Flag --batch-size not recognized by prodigy train

I am using the nightly version 1.11.0a8 and when I run prodigy train with --batch-size flag, an exception is raised for "no such option". The current documentation has many flags for training e.g. --n-iter, --dropout and --batch-size.

Where does prodigy save a training config for each run? Does it use a default stored somewhere?

How can we change the default batch-size with the new version?

Thanks.

Hi!

prodigy train has been updated significantly in v1.11 to make use of the new and more powerful spacy train command that was released with spaCy v3. This new training command generates a config file that contains all the settings for training.

With Prodigy v1.11, you have two main options to use this training command:

  1. You call prodigy data_to_spacy to convert the Prodigy datasets into a format suitable for training with spaCy.
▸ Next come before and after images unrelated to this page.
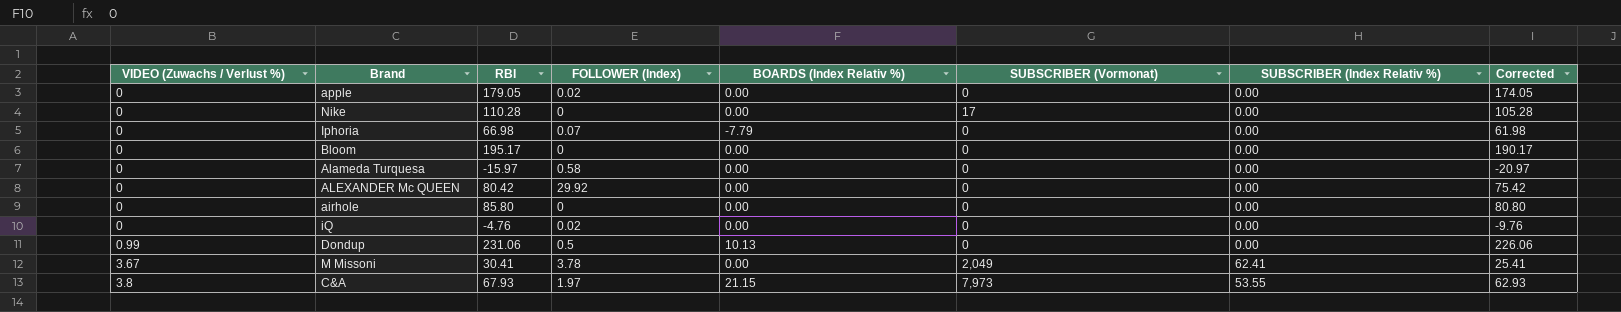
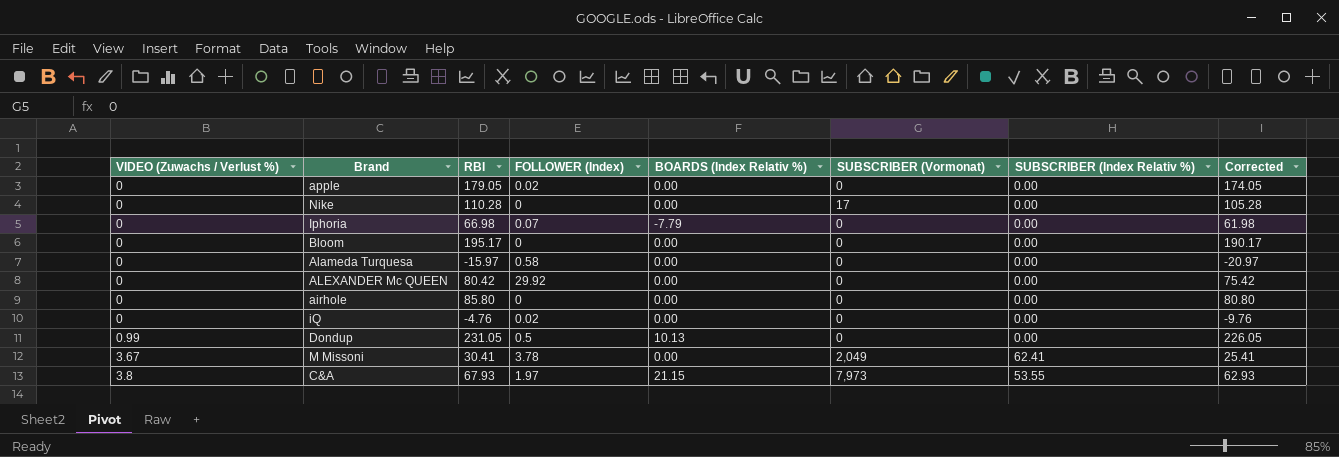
Dondup | RBI: 231.06 -> 231.05
Dondup | Corrected: 226.06 -> 226.05

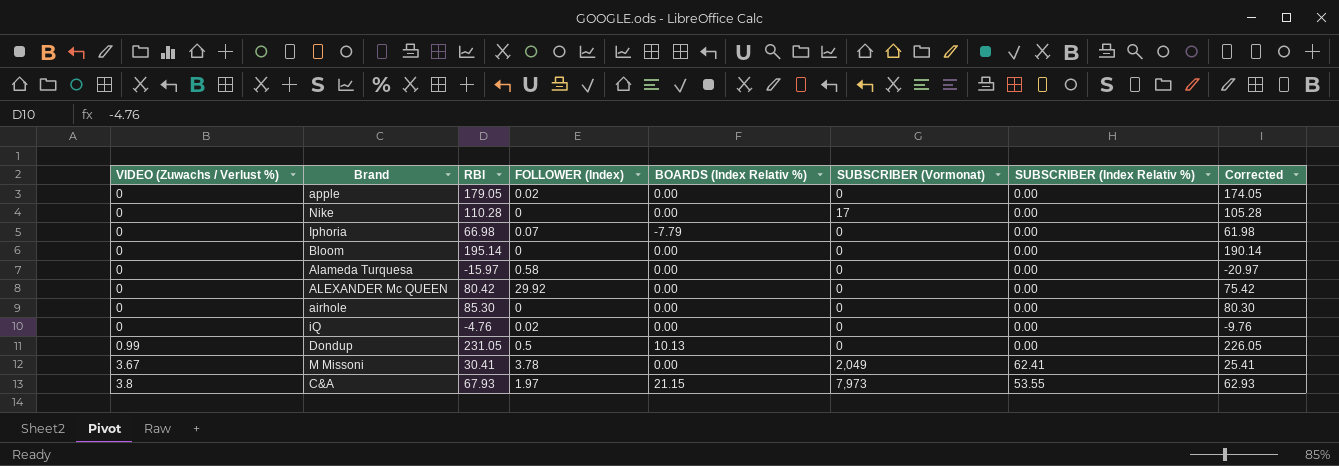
Bloom | RBI: 195.17 -> 195.14
Bloom | Corrected: 190.17 -> 190.14
airhole | RBI: 85.80 -> 85.30
airhole | Corrected: 80.80 -> 80.30

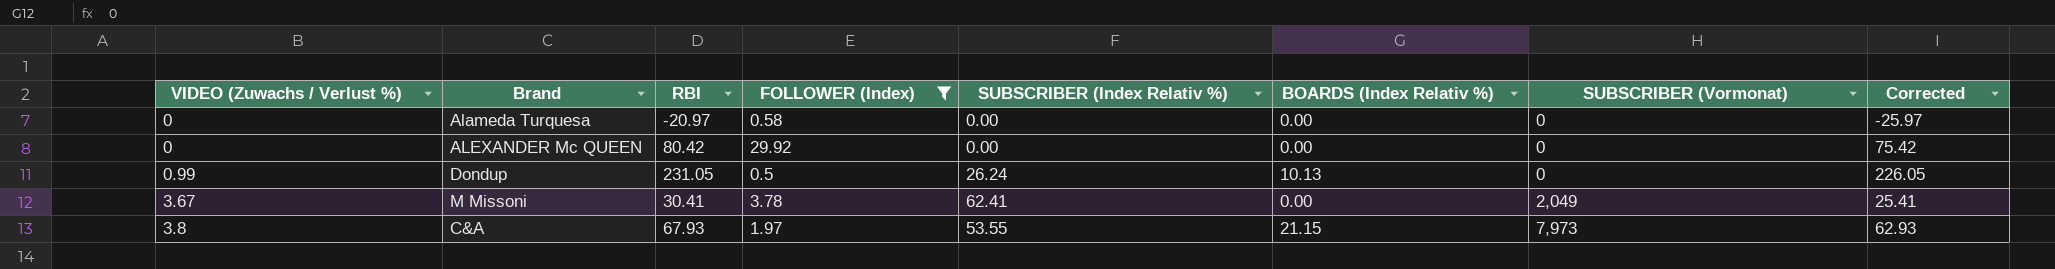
filter: none -> FOLLOWER (Index) >= 0.5
column SUBSCRIBER (Index Relativ %) | position: 7 -> 5
Alameda Turquesa | RBI: -15.97 -> -20.97
Alameda Turquesa | Corrected: -20.97 -> -25.97
Dondup | SUBSCRIBER (Index Relativ %): 0.00 -> 26.24

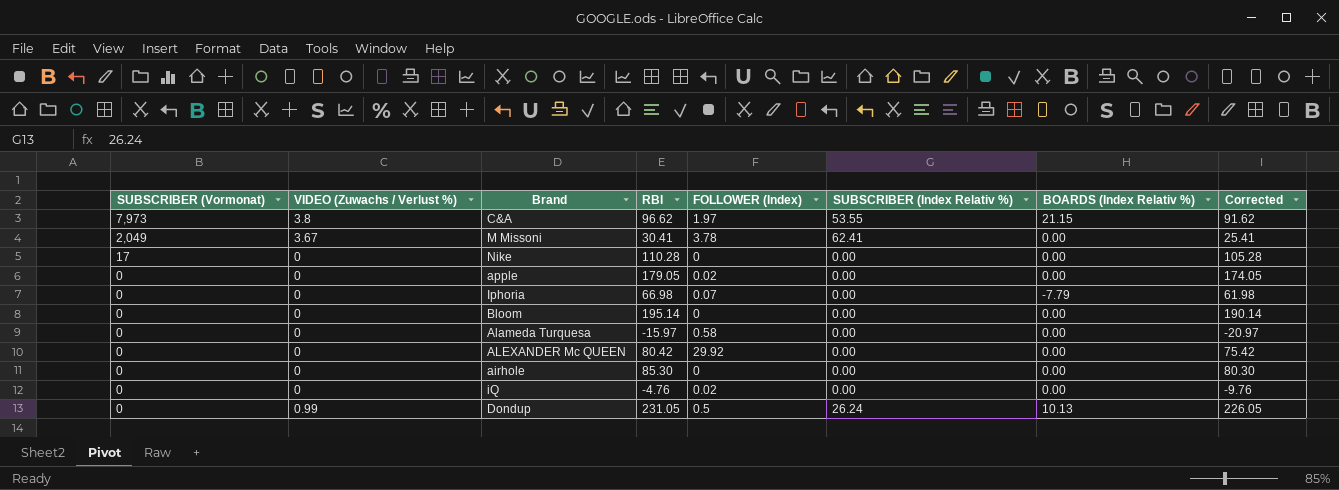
filter: FOLLOWER (Index) >= 0.5 -> none
row order: VIDEO (Zuwachs / Verlust %) ascending -> SUBSCRIBER (Vormonat) descending
column SUBSCRIBER (Vormonat) | position: 7 -> 1
C&A | RBI: 67.93 -> 96.62
C&A | Corrected: 62.93 -> 91.62
Alameda Turquesa | RBI: -20.97 -> -15.97
Alameda Turquesa | Corrected: -25.97 -> -20.97

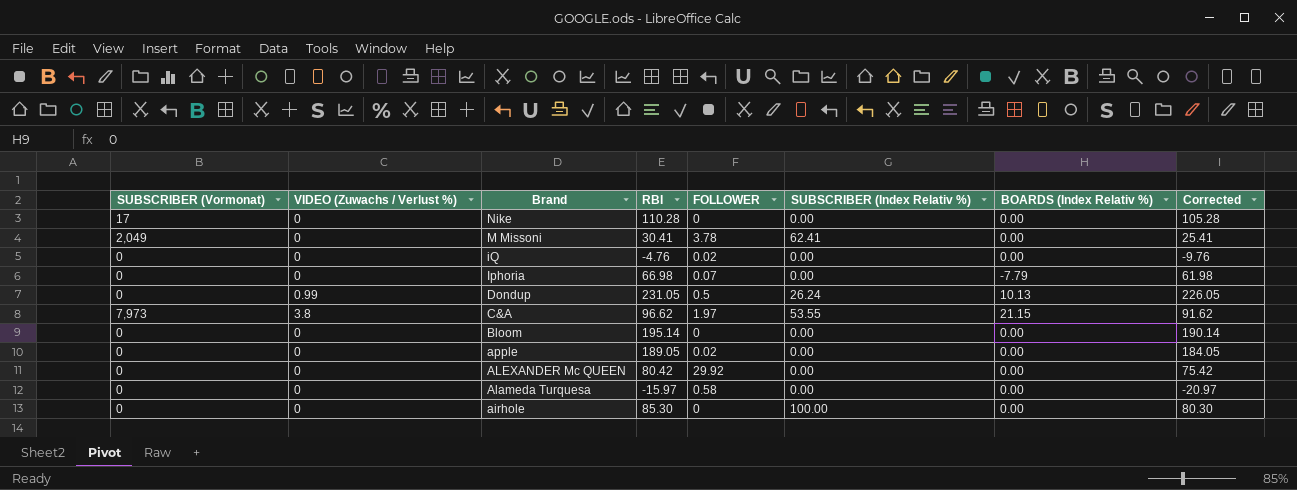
row order: SUBSCRIBER (Vormonat) descending -> Brand descending
column name: FOLLOWER (Index) -> FOLLOWER
M Missoni | VIDEO (Zuwachs / Verlust %): 3.67 -> 0
apple | RBI: 179.05 -> 189.05
apple | Corrected: 174.05 -> 184.05
airhole | SUBSCRIBER (Index Relativ %): 0.00 -> 100.00

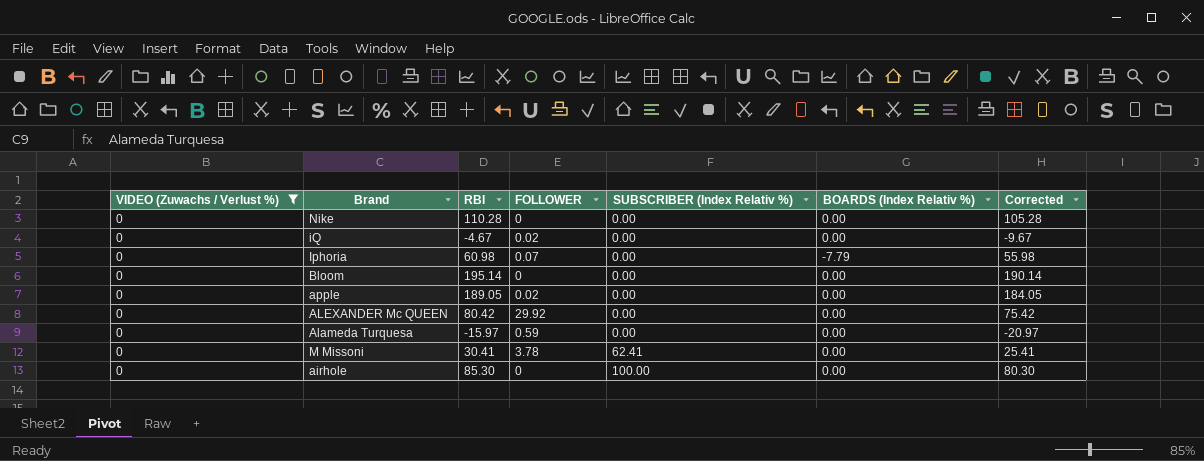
filter: none -> VIDEO (Zuwachs / Verlust %) = 0
row order: Brand descending -> SUBSCRIBER (Index Relativ %) ascending
column SUBSCRIBER (Vormonat) | position: 1 -> none
iQ | RBI: -4.76 -> -4.67
iQ | Corrected: -9.76 -> -9.67
Iphoria | RBI: 66.98 -> 60.98
Iphoria | Corrected: 61.98 -> 55.98
Alameda Turquesa | FOLLOWER: 0.58 -> 0.59

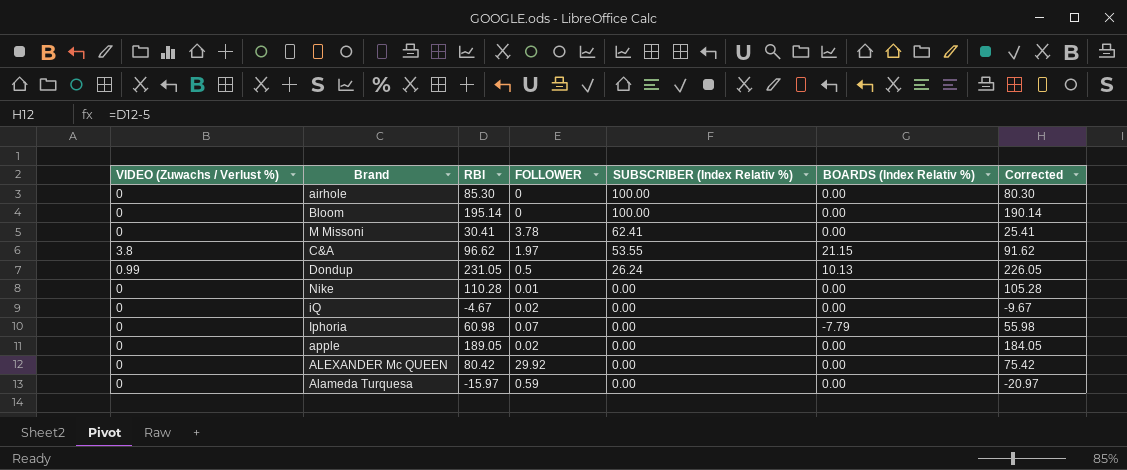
filter: VIDEO (Zuwachs / Verlust %) = 0 -> none
row order: SUBSCRIBER (Index Relativ %) ascending -> SUBSCRIBER (Index Relativ %) descending
Bloom | SUBSCRIBER (Index Relativ %): 0.00 -> 100.00
Nike | FOLLOWER: 0 -> 0.01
This command will generate an output directory with all the relevant data files AND a default configuration file. You can then edit that configuration file as you see fit.
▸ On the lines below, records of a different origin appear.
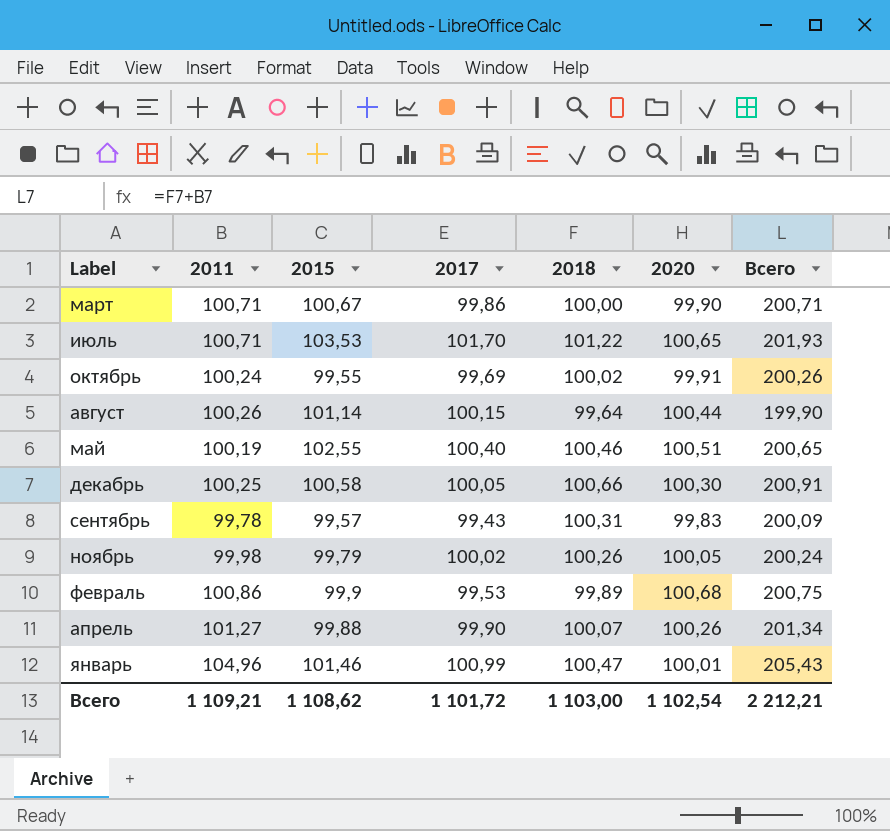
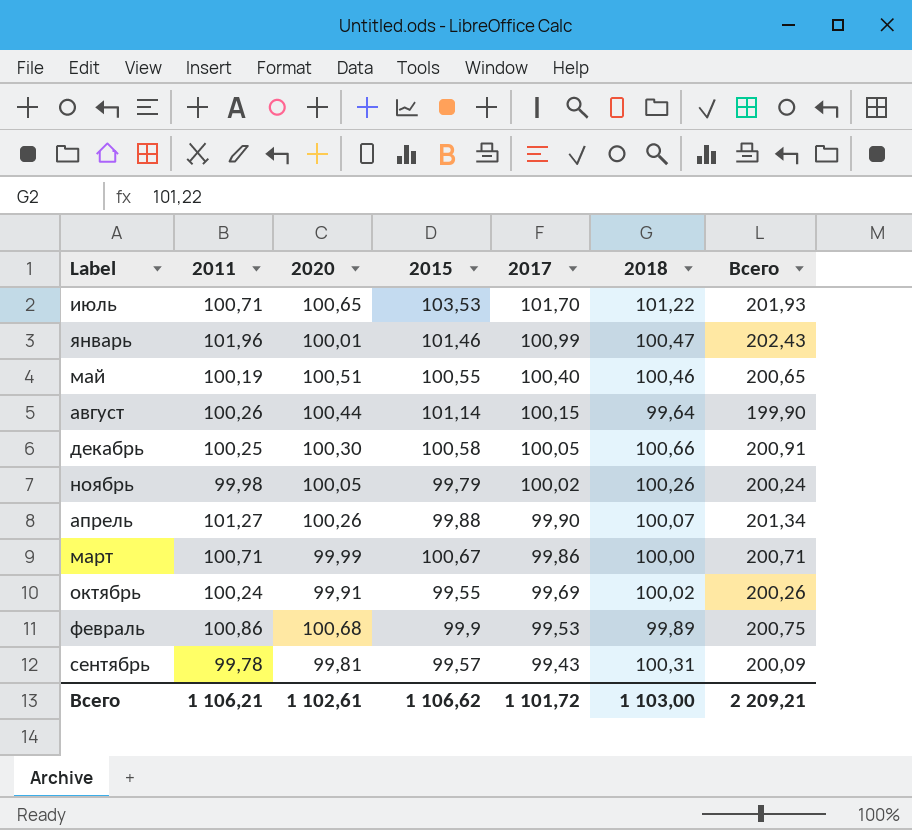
row order: none -> 2017 descending
column 2020 | position: 6 -> 3
январь | 2011: 104,96 -> 101,96
январь | Всего: 205,43 -> 202,43
май | 2015: 102,55 -> 100,55
март | 2020: 99,90 -> 99,99
сентябрь | 2020: 99,83 -> 99,81
Всего | 2011: 1 109,21 -> 1 106,21
Всего | 2020: 1 102,54 -> 1 102,61
Всего | 2015: 1 108,62 -> 1 106,62
Всего | Всего: 2 212,21 -> 2 209,21

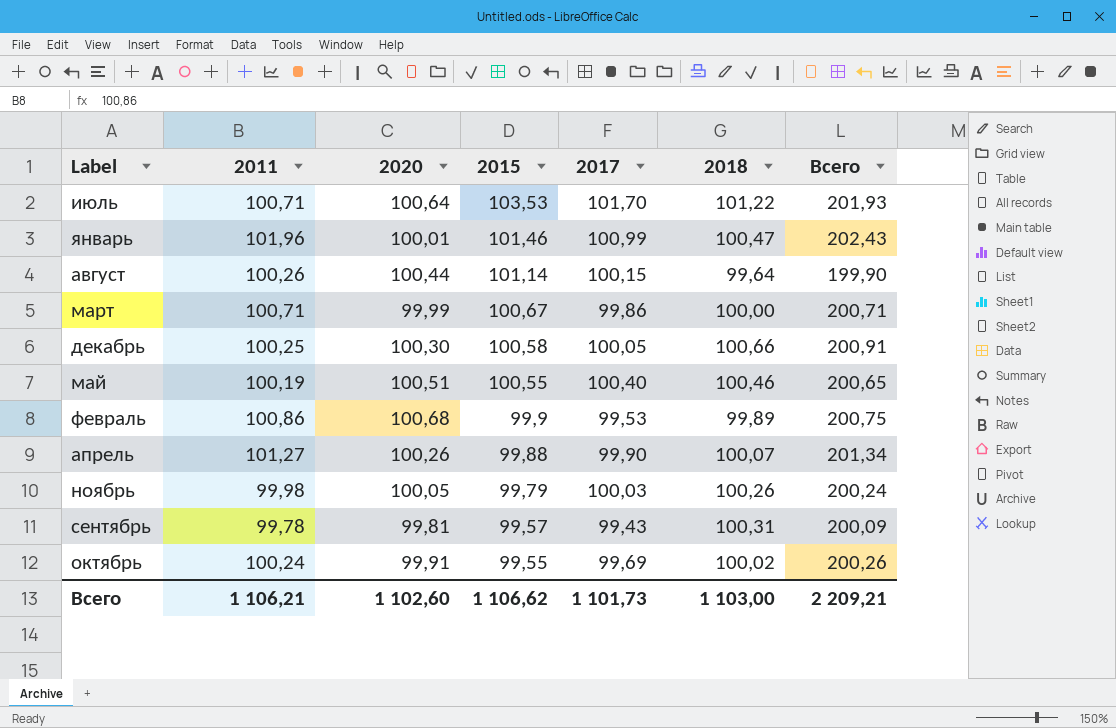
row order: 2017 descending -> 2015 descending
июль | 2020: 100,65 -> 100,64
ноябрь | 2017: 100,02 -> 100,03
Всего | 2020: 1 102,61 -> 1 102,60
Всего | 2017: 1 101,72 -> 1 101,73

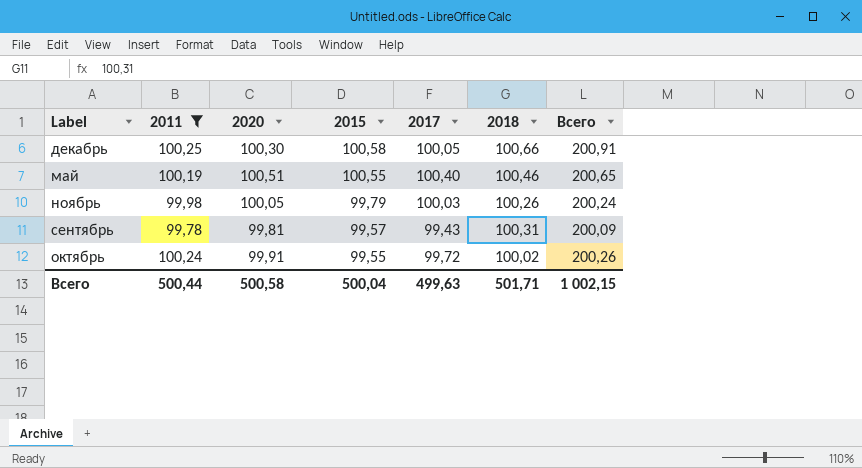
filter: none -> 2011 <= 100,25
октябрь | 2017: 99,69 -> 99,72
Всего | 2011: 1 106,21 -> 500,44
Всего | 2020: 1 102,60 -> 500,58
Всего | 2015: 1 106,62 -> 500,04
Всего | 2017: 1 101,73 -> 499,63
Всего | 2018: 1 103,00 -> 501,71
Всего | Всего: 2 209,21 -> 1 002,15

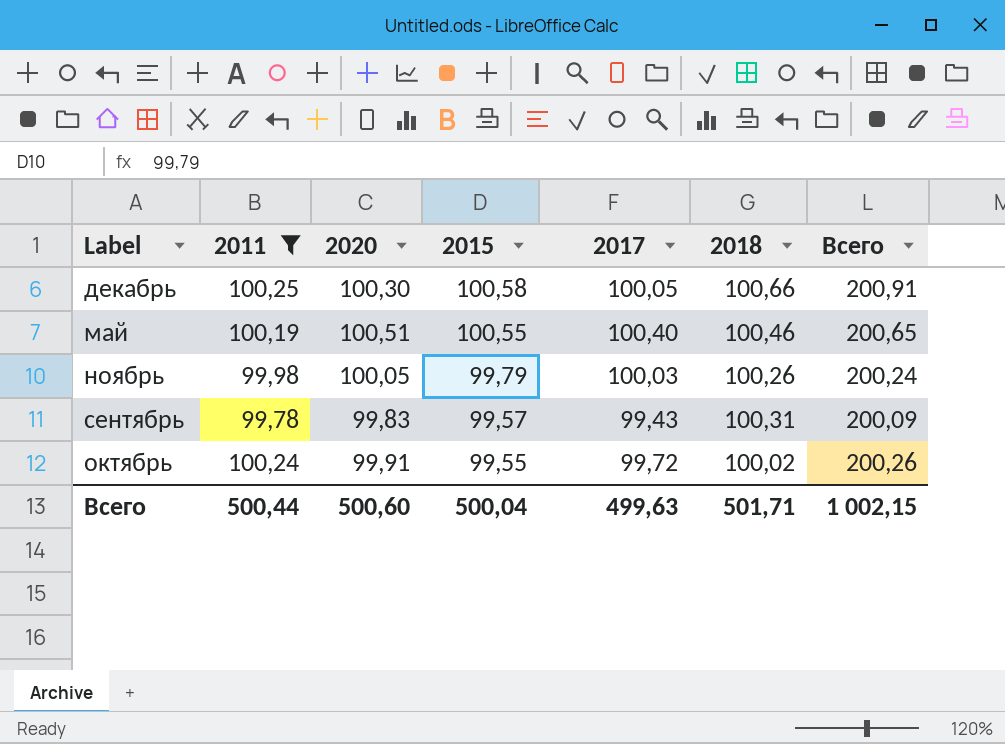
сентябрь | 2020: 99,81 -> 99,83
Всего | 2020: 500,58 -> 500,60

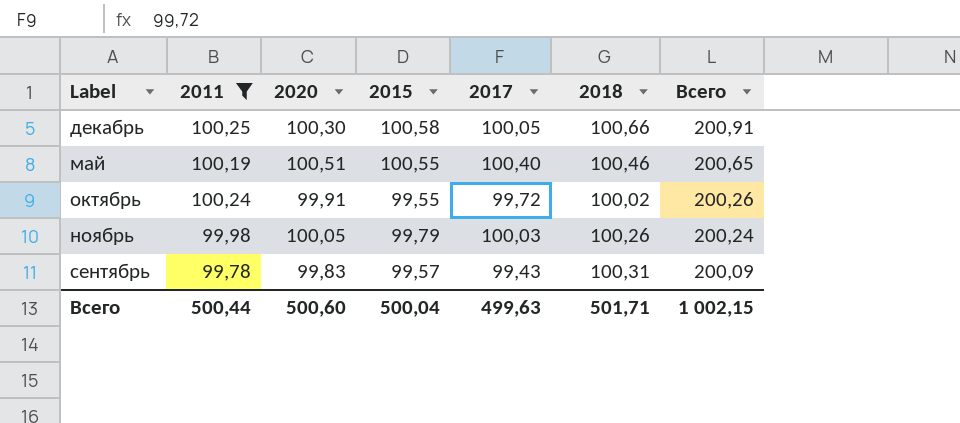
row order: 2015 descending -> Всего descending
You can find some more information on how the configuration file is structured in the spaCy docs, more specifically there is a section on the training part of it. Here, you'll find that there is a batcher setting that typically looks something like this:

[training.batcher]
@batchers = "spacy.batch_by_words.v1"
discard_oversize = false
tolerance = 0.2
get_length = null

[training.batcher.size]
@schedules = "compounding.v1"
start = 100
stop = 1000
compound = 1.001
t = 0.0

What this means, is that by default a compounding batch size is used, and you can edit the start and stop values, or any other setting, according to your use-case.

Once you're done editing the config, you can call spacy train with it:

python -m spacy train output/config.cfg --paths.train output/train.spacy --paths.dev output/dev.spacy
  1. As a second option, you can call prodigy train and the training will start immediately. Behind the scenes, there will still be a config file that gets generated with default values. To overwrite those values, you can pass them on the command line directly like so:
prodigy train output ... --training.batcher.size.start=35 --training.batcher.size.stop=50

Once you're starting to overwrite the config like this though, I'd personally advice working with data_to_spacy instead and editing the config file yourself. If you want a steady batch size, you could for instance remove the whole compounding block and just make it something like this:

[training.batcher]
@batchers = "spacy.batch_by_words.v1"
discard_oversize = false
tolerance = 0.2
get_length = null
size = 50

Hope that clarifies things :slight_smile:

2 Likes

Hi @SofieVL

Thank you so much for clarifying the way cfg files are generated behind the scene or can be overwritten.

I am relatively new to spacy as well and it is nice to see that many workflows can be flexibly accomodated.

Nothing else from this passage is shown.